Sylvia Gereda Valenzuela
El 2008 se me escurrió como el agua de mar que uno toma en las manos y de repente, sin avisar, se esfuma. No fue un año fácil. Decir adiós a uno de los seres humanos que uno más ha adorado en su vida no es sencillo.
La partida de Carlos Torrebiarte, mi suegro, nos dejó una enseñanza que jamás olvidaremos: el aprender a creer que a pesar de la adversidad, los seres humanos podemos crecer y seguir creyendo.
El papa Juan Pablo II decía que uno solo puede descubrir el rostro de Jesús a través del sufrimiento. Es cierto. Sólo el dolor nos hace más vulnerables frente a la vida y nos muestra de frente, y sin tapujos, nuestras limitaciones. Pero también, sólo es a través del dolor que podemos descubrir nuestras grandes fortalezas y la fuerza interna que nos hace sobrevivir ante las pruebas.
Luego de transitar diez meses al lado de Carlos y su cáncer terminal en el páncreas, he llegado a comprender que tanto la enfermedad como la muerte pueden ser una condena o una redención. Los momentos difíciles nos entierran o nos hacen crecer. Y en el caso de Carlos, su muerte vino a dejar muchas bendiciones y lecciones de fe, fortaleza y esperanza, en medio de tanto dolor.
Hace apenas tres meses, falleció mi queridísimo suegro y traigo esta historia a colación, porque cuando terminó el año, como es mi costumbre, tuve la dicha de sentarme junto a mis amigos más queridos en Río Dulce y hacer un balance de lo que fue el año que dejamos. Entonces, y a pesar de los momentos difíciles, no pude más que dar gracias a Dios por todas las cosas buenas que han sucedido en mi vida.

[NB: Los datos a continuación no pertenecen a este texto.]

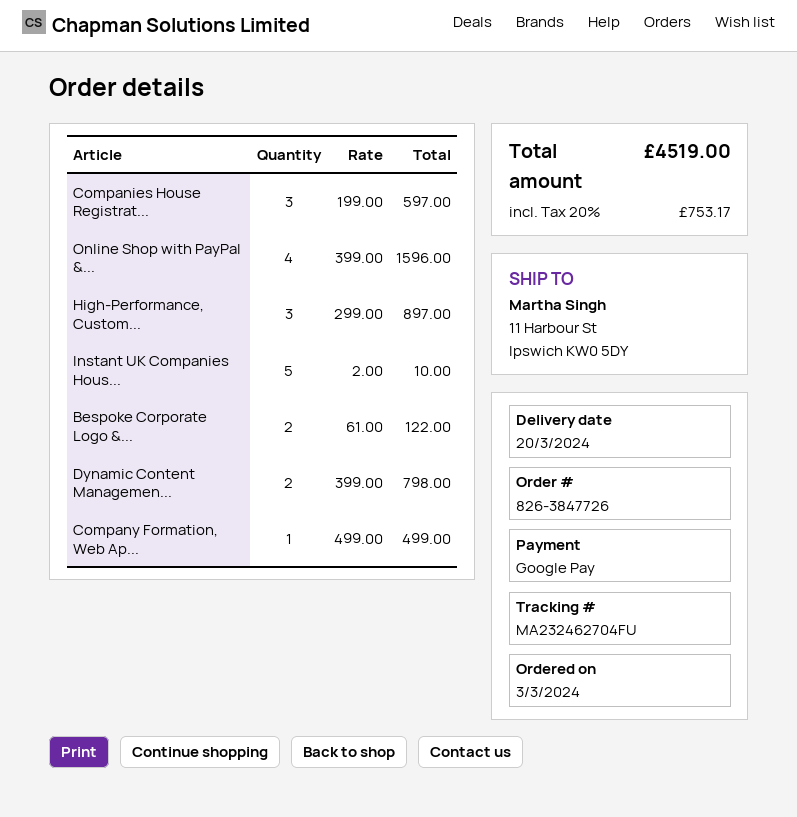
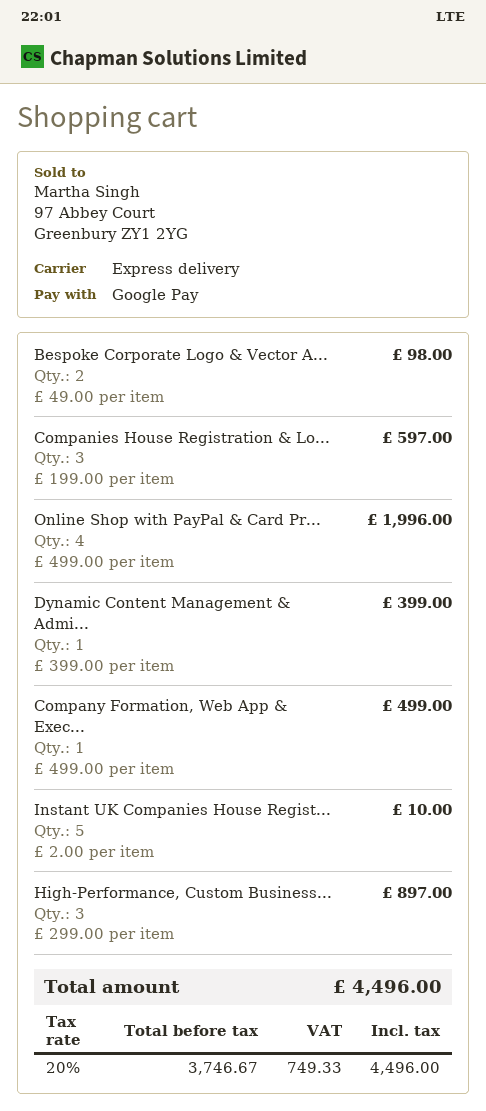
Online Shop with PayPal &...: 4 x 399.00 = 1596.00 -> 4 x 499.00 = 1996.00
Bespoke Corporate Logo &...: 2 x 61.00 = 122.00 -> 2 x 49.00 = 98.00
Dynamic Content Managemen...: 2 x 399.00 = 798.00 -> 1 x 399.00 = 399.00
tax: 20% = 753.17 -> 20% = 749.33
total: 4519.00 -> 4496.00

En lo personal, me siento agradecida de tener una familia espectacular, nadie puede pedir mejores amigos de los que yo he tenido en mi vida y tengo la bendición de caminar junto a personas con mística y vocación de servicio que me han dado grandes lecciones de vida y de perdón. El año que dejamos, también me trajo de regreso a extraordinarios amigos, que los años habían dejado lejos.
Uno puede empezar el año renegando por los acontecimientos que han herido nuestras vidas o puede, simplemente, ver para adelante y tratar de agradecer por todas las cosas que siempre han estado allí, pero que el dolor no ha permitido que veamos. Estoy segura que este 2009, será de muchos retos para los guatemaltecos. Habrá momentos difíciles, que quizás con tenacidad y fe, los podamos transformar en grandes oportunidades para vencer nuestras debilidades.
Desde el lunes, he estado trabajando intensamente en una investigación que intenta plasmar en cifras el dolor por el que han pasado miles de guatemaltecos en el último año.
Los rostros humanos, convertidos en números son dramáticos. Se contabilizan más de 33 mil hechos criminales en 2008. A los cementerios llegaron casi 7 mil padres, madres, niños, abuelos y jóvenes inocentes que fueron asesinados a sangre fría y dejaron a su paso miles de viudas y huérfanos desamparados. Simplemente, porque el Estado de Guatemala ha sido incapaz de garantizar los derechos esenciales de la vida y porque el salvajismo y el desprecio a la vida se han enquistado en el alma de cientos de psicópatas que andan sueltos por las calles. Es difícil, muchas veces, comenzar el año cuando la tragedia ha entrado y se ha colado sin permiso, en la vida de uno. Sin embargo, debemos intentar tener una balanza que se mueva en una medida justa, porque siempre habrá algo qué agradecer.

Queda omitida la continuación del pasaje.